Your goal – Give back the listing word for word, from top to bottom.

Available data –
##############################

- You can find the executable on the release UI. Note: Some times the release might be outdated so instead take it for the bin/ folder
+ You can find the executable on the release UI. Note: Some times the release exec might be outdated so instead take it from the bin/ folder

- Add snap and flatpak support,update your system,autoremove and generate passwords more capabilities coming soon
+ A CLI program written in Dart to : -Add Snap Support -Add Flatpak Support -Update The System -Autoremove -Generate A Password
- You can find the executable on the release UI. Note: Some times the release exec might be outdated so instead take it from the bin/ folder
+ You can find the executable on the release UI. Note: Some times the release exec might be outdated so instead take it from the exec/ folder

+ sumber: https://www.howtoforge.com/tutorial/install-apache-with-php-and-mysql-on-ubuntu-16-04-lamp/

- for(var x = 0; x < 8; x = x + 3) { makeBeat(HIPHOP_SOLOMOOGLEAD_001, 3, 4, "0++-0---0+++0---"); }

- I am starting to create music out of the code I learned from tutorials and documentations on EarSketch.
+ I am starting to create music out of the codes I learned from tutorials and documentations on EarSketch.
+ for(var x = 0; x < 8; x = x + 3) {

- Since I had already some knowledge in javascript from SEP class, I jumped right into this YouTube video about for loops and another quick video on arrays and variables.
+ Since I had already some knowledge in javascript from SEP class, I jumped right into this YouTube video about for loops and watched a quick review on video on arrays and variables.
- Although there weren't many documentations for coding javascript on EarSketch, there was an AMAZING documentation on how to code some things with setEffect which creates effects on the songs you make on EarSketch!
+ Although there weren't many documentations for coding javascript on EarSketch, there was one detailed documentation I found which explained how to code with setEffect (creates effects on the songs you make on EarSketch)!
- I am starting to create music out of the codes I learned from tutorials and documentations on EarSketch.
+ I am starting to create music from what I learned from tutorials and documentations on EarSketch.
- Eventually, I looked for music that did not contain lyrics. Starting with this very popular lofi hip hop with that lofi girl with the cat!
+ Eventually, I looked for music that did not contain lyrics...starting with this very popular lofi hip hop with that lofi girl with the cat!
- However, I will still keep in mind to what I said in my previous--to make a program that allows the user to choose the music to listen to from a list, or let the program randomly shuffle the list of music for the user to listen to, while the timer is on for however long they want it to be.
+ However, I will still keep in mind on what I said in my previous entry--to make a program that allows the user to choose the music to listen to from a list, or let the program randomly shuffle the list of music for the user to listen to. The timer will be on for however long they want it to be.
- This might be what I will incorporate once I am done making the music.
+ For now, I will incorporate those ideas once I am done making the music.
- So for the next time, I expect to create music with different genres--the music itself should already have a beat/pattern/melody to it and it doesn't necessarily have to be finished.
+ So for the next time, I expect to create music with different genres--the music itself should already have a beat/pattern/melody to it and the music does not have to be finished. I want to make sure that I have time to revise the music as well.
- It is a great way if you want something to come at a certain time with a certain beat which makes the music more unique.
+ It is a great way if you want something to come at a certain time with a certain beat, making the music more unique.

##############################

Expected answer –
- You can find the executable on the release UI. Note: Some times the release might be outdated so instead take it for the bin/ folder
+ You can find the executable on the release UI. Note: Some times the release exec might be outdated so instead take it from the bin/ folder

- Add snap and flatpak support,update your system,autoremove and generate passwords more capabilities coming soon
+ A CLI program written in Dart to : -Add Snap Support -Add Flatpak Support -Update The System -Autoremove -Generate A Password
- You can find the executable on the release UI. Note: Some times the release exec might be outdated so instead take it from the bin/ folder
+ You can find the executable on the release UI. Note: Some times the release exec might be outdated so instead take it from the exec/ folder

+ sumber: https://www.howtoforge.com/tutorial/install-apache-with-php-and-mysql-on-ubuntu-16-04-lamp/

- for(var x = 0; x < 8; x = x + 3) { makeBeat(HIPHOP_SOLOMOOGLEAD_001, 3, 4, "0++-0---0+++0---"); }

- I am starting to create music out of the code I learned from tutorials and documentations on EarSketch.
+ I am starting to create music out of the codes I learned from tutorials and documentations on EarSketch.
+ for(var x = 0; x < 8; x = x + 3) {

- Since I had already some knowledge in javascript from SEP class, I jumped right into this YouTube video about for loops and another quick video on arrays and variables.
+ Since I had already some knowledge in javascript from SEP class, I jumped right into this YouTube video about for loops and watched a quick review on video on arrays and variables.
- Although there weren't many documentations for coding javascript on EarSketch, there was an AMAZING documentation on how to code some things with setEffect which creates effects on the songs you make on EarSketch!
+ Although there weren't many documentations for coding javascript on EarSketch, there was one detailed documentation I found which explained how to code with setEffect (creates effects on the songs you make on EarSketch)!
- I am starting to create music out of the codes I learned from tutorials and documentations on EarSketch.
+ I am starting to create music from what I learned from tutorials and documentations on EarSketch.
- Eventually, I looked for music that did not contain lyrics. Starting with this very popular lofi hip hop with that lofi girl with the cat!
+ Eventually, I looked for music that did not contain lyrics...starting with this very popular lofi hip hop with that lofi girl with the cat!
- However, I will still keep in mind to what I said in my previous--to make a program that allows the user to choose the music to listen to from a list, or let the program randomly shuffle the list of music for the user to listen to, while the timer is on for however long they want it to be.
+ However, I will still keep in mind on what I said in my previous entry--to make a program that allows the user to choose the music to listen to from a list, or let the program randomly shuffle the list of music for the user to listen to. The timer will be on for however long they want it to be.
- This might be what I will incorporate once I am done making the music.
+ For now, I will incorporate those ideas once I am done making the music.
- So for the next time, I expect to create music with different genres--the music itself should already have a beat/pattern/melody to it and it doesn't necessarily have to be finished.
+ So for the next time, I expect to create music with different genres--the music itself should already have a beat/pattern/melody to it and the music does not have to be finished. I want to make sure that I have time to revise the music as well.
- It is a great way if you want something to come at a certain time with a certain beat which makes the music more unique.
+ It is a great way if you want something to come at a certain time with a certain beat, making the music more unique.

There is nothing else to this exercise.